> **WHAT THE TASK ASKS**: Among the records, which lines include "none"? List them.

> **THE DATA**:
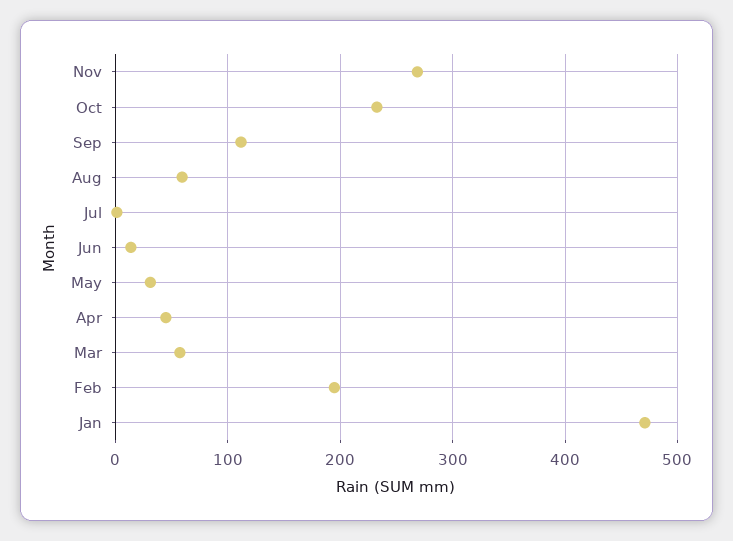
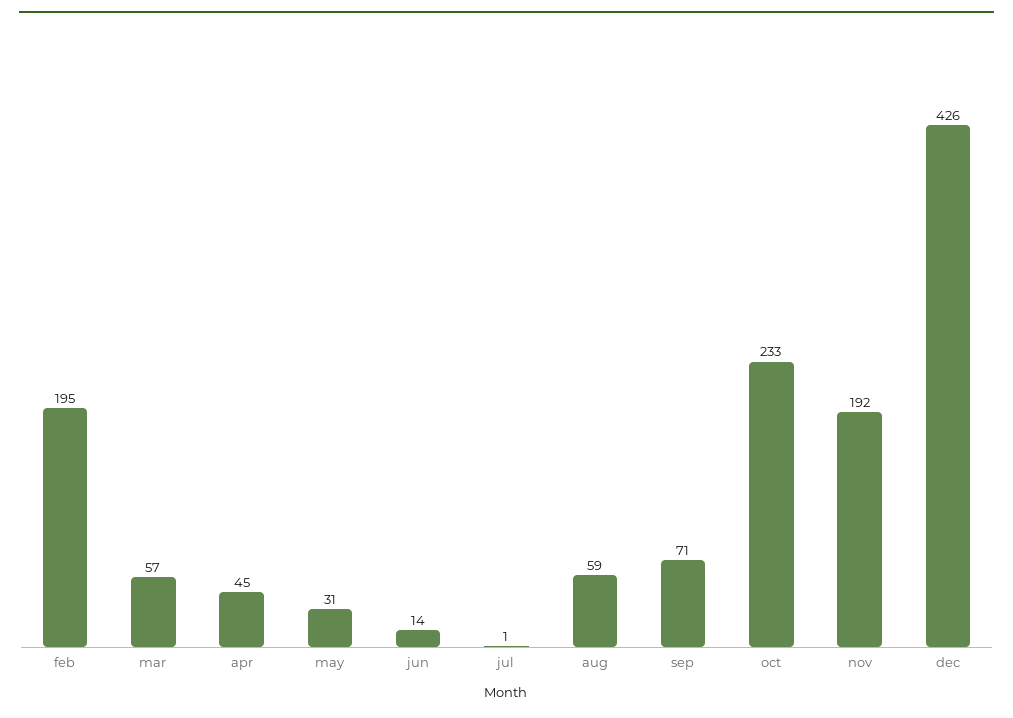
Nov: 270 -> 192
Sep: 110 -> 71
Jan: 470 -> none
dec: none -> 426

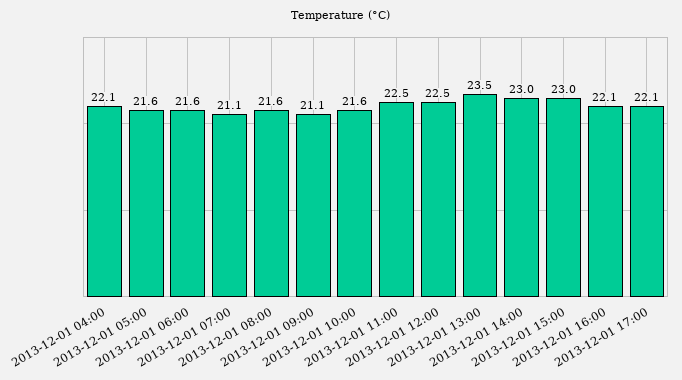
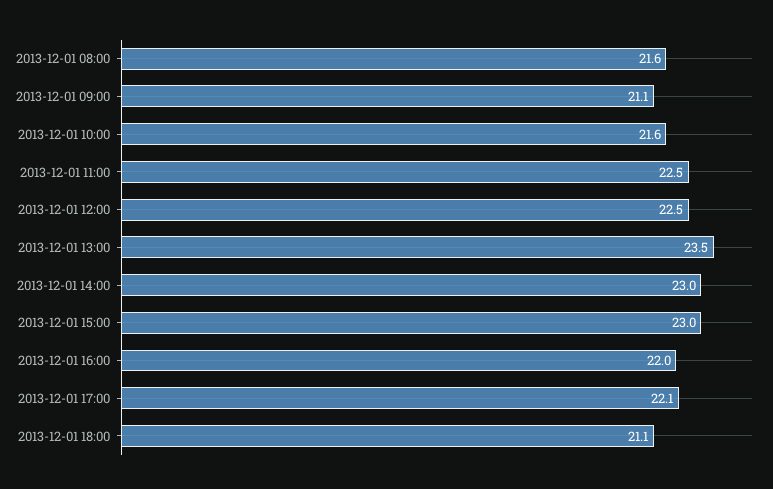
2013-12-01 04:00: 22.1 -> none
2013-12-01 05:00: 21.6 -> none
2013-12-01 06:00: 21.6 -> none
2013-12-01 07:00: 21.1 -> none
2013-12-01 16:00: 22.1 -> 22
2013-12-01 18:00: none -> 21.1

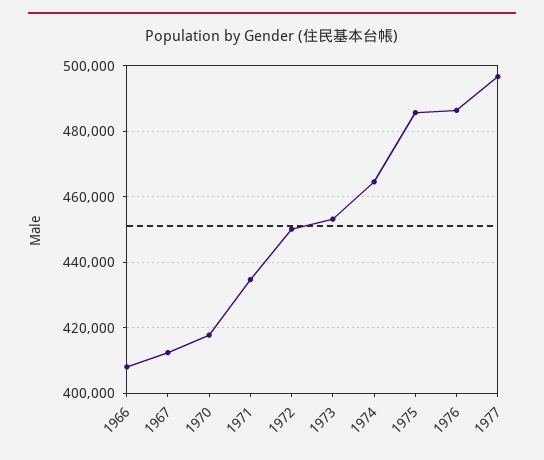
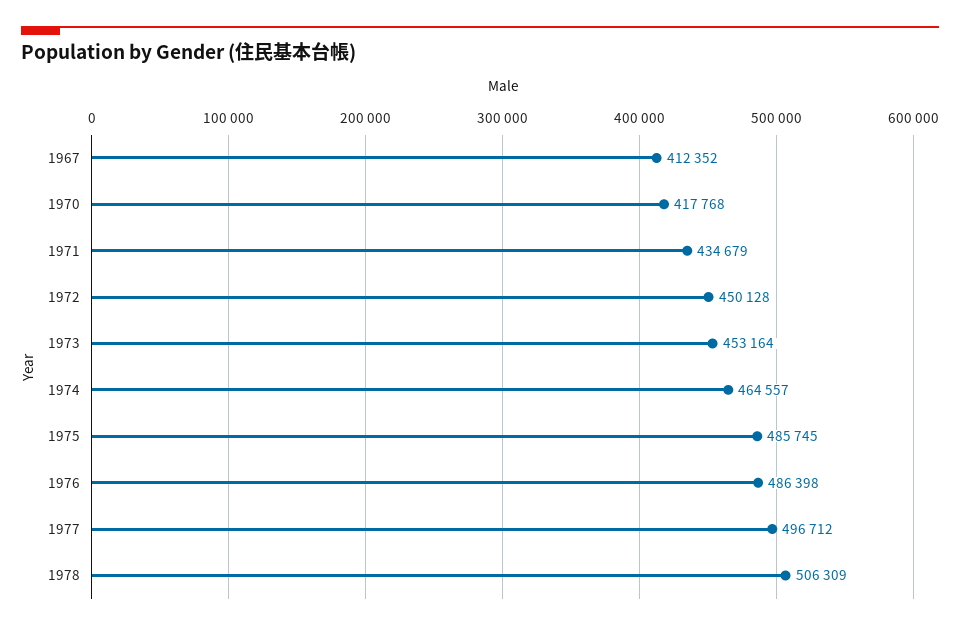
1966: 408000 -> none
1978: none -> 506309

> **SOLVED PROBLEM**:
Jan: 470 -> none
dec: none -> 426
2013-12-01 04:00: 22.1 -> none
2013-12-01 05:00: 21.6 -> none
2013-12-01 06:00: 21.6 -> none
2013-12-01 07:00: 21.1 -> none
2013-12-01 18:00: none -> 21.1
1966: 408000 -> none
1978: none -> 506309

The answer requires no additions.